[Task input]
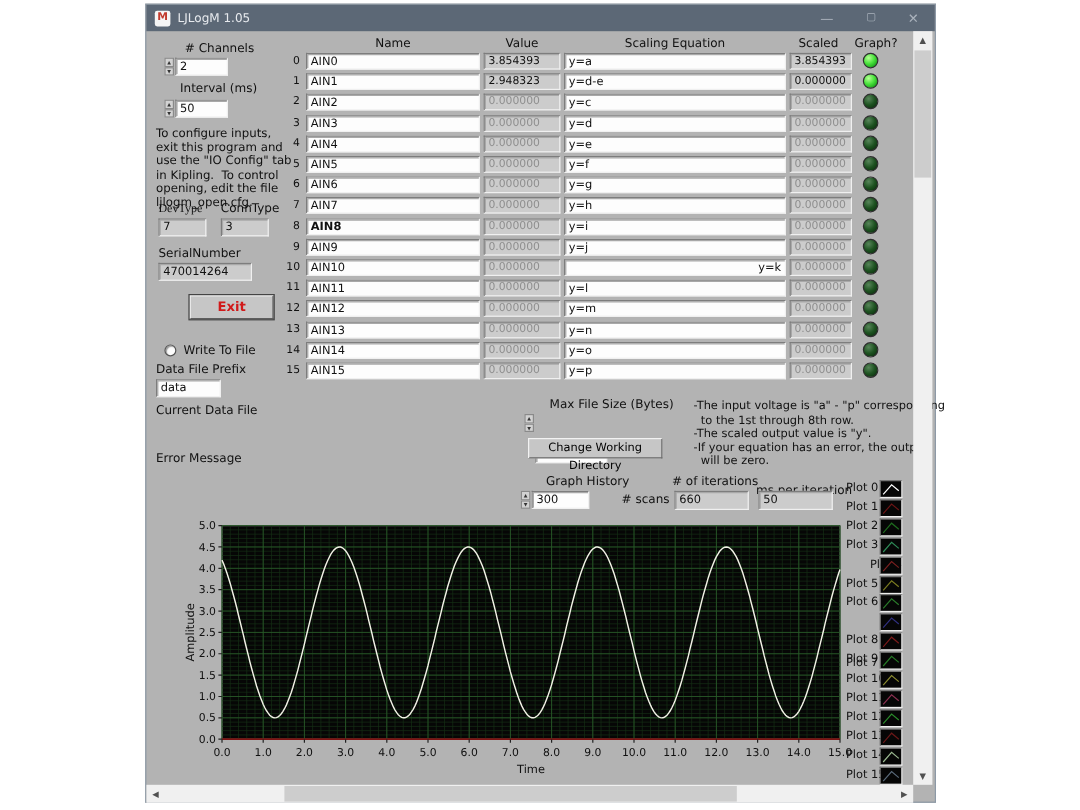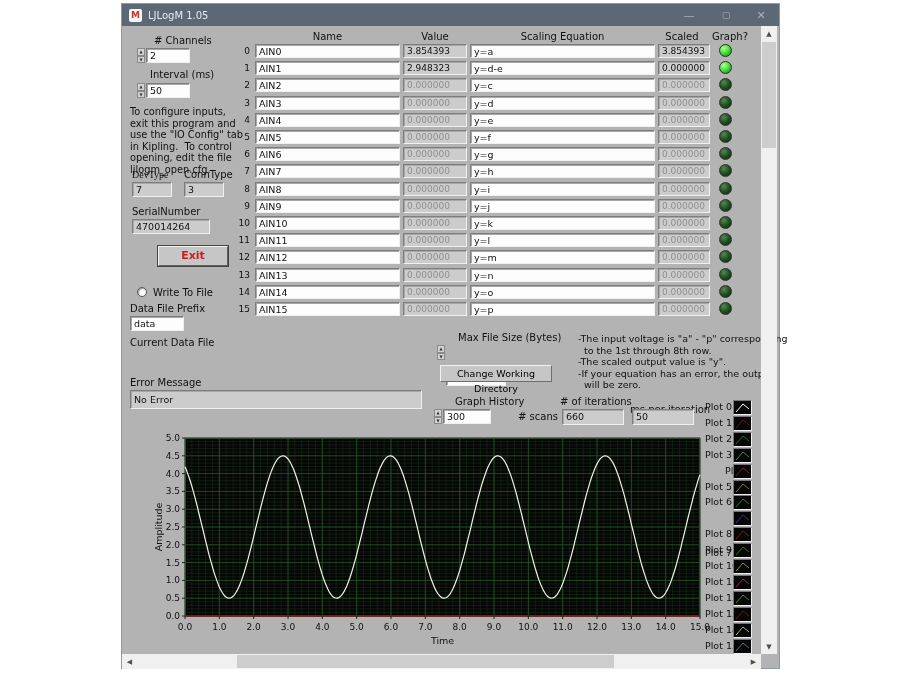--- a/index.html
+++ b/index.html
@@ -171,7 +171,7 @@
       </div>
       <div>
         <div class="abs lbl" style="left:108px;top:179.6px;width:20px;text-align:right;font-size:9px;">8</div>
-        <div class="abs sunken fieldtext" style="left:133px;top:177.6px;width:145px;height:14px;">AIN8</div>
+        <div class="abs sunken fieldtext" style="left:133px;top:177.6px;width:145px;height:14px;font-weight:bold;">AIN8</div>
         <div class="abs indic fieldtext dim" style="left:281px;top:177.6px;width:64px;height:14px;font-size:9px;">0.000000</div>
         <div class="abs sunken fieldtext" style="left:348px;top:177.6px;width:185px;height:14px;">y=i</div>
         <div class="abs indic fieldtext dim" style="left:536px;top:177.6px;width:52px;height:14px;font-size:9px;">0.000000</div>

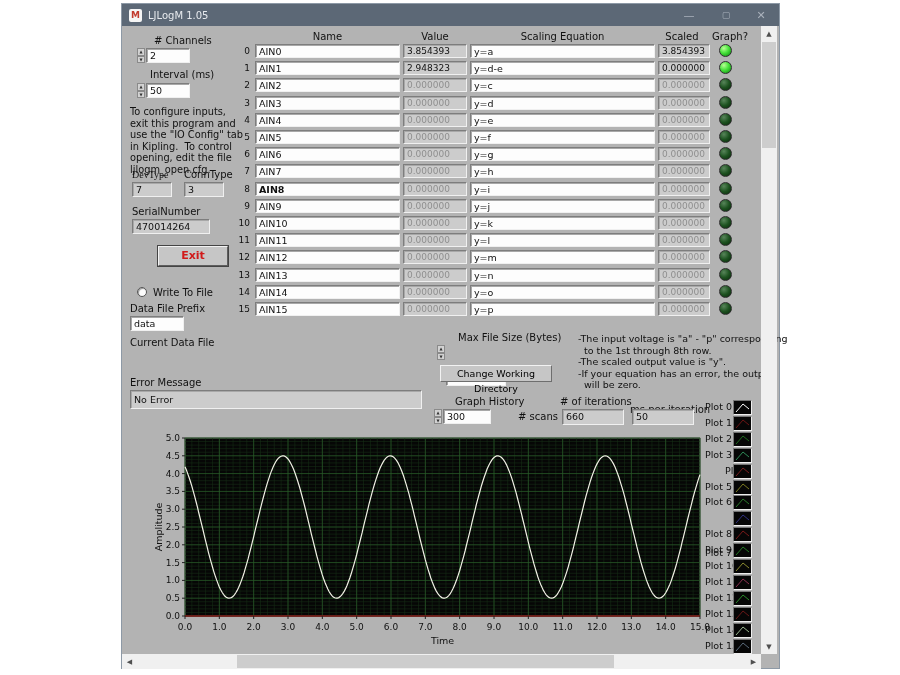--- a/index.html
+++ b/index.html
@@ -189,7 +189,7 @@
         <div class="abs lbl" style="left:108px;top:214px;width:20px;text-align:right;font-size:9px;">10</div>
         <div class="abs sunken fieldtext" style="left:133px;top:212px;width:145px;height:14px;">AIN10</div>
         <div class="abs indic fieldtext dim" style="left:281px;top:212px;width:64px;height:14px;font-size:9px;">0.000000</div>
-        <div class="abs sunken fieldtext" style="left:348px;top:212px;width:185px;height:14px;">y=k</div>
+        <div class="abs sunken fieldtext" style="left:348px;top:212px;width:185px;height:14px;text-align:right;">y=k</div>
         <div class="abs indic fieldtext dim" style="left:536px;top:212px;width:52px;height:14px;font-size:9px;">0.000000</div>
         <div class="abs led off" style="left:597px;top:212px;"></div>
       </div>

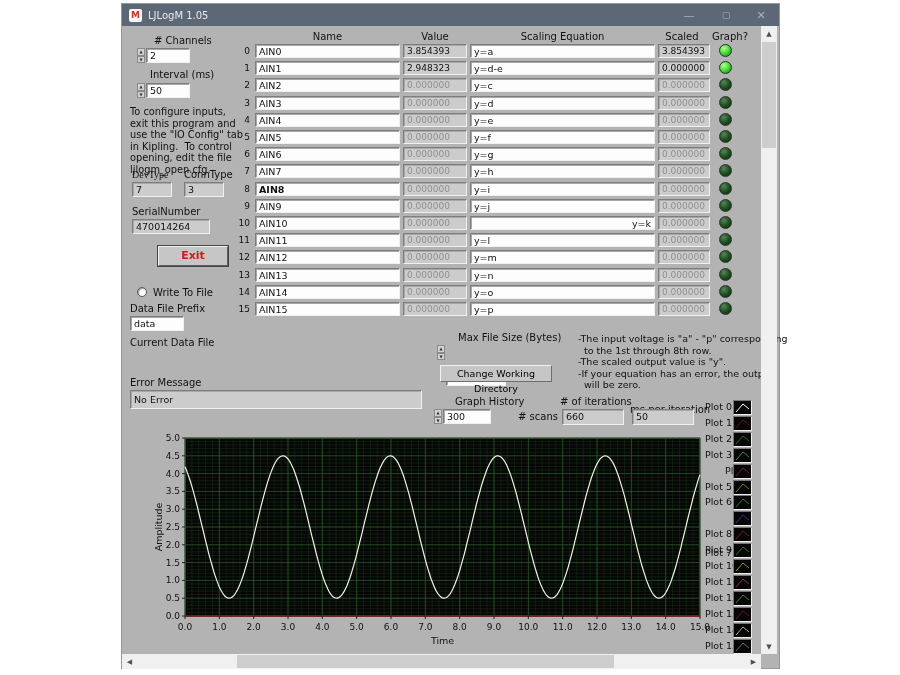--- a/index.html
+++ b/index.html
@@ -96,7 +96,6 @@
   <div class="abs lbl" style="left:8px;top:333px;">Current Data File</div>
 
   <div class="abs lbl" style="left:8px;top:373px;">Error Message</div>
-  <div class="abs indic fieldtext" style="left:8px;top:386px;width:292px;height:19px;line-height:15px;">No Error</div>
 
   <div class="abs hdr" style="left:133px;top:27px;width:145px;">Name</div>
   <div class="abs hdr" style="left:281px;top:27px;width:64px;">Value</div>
[/Task input]
*Prompt*
Set down every record exactly as written, but drop the pictures.

*Output for this exercise*
--- a/index.html
+++ b/index.html
@@ -171,7 +171,7 @@
       </div>
       <div>
         <div class="abs lbl" style="left:108px;top:179.6px;width:20px;text-align:right;font-size:9px;">8</div>
-        <div class="abs sunken fieldtext" style="left:133px;top:177.6px;width:145px;height:14px;">AIN8</div>
+        <div class="abs sunken fieldtext" style="left:133px;top:177.6px;width:145px;height:14px;font-weight:bold;">AIN8</div>
         <div class="abs indic fieldtext dim" style="left:281px;top:177.6px;width:64px;height:14px;font-size:9px;">0.000000</div>
         <div class="abs sunken fieldtext" style="left:348px;top:177.6px;width:185px;height:14px;">y=i</div>
         <div class="abs indic fieldtext dim" style="left:536px;top:177.6px;width:52px;height:14px;font-size:9px;">0.000000</div>

--- a/index.html
+++ b/index.html
@@ -189,7 +189,7 @@
         <div class="abs lbl" style="left:108px;top:214px;width:20px;text-align:right;font-size:9px;">10</div>
         <div class="abs sunken fieldtext" style="left:133px;top:212px;width:145px;height:14px;">AIN10</div>
         <div class="abs indic fieldtext dim" style="left:281px;top:212px;width:64px;height:14px;font-size:9px;">0.000000</div>
-        <div class="abs sunken fieldtext" style="left:348px;top:212px;width:185px;height:14px;">y=k</div>
+        <div class="abs sunken fieldtext" style="left:348px;top:212px;width:185px;height:14px;text-align:right;">y=k</div>
         <div class="abs indic fieldtext dim" style="left:536px;top:212px;width:52px;height:14px;font-size:9px;">0.000000</div>
         <div class="abs led off" style="left:597px;top:212px;"></div>
       </div>

--- a/index.html
+++ b/index.html
@@ -96,7 +96,6 @@
   <div class="abs lbl" style="left:8px;top:333px;">Current Data File</div>
 
   <div class="abs lbl" style="left:8px;top:373px;">Error Message</div>
-  <div class="abs indic fieldtext" style="left:8px;top:386px;width:292px;height:19px;line-height:15px;">No Error</div>
 
   <div class="abs hdr" style="left:133px;top:27px;width:145px;">Name</div>
   <div class="abs hdr" style="left:281px;top:27px;width:64px;">Value</div>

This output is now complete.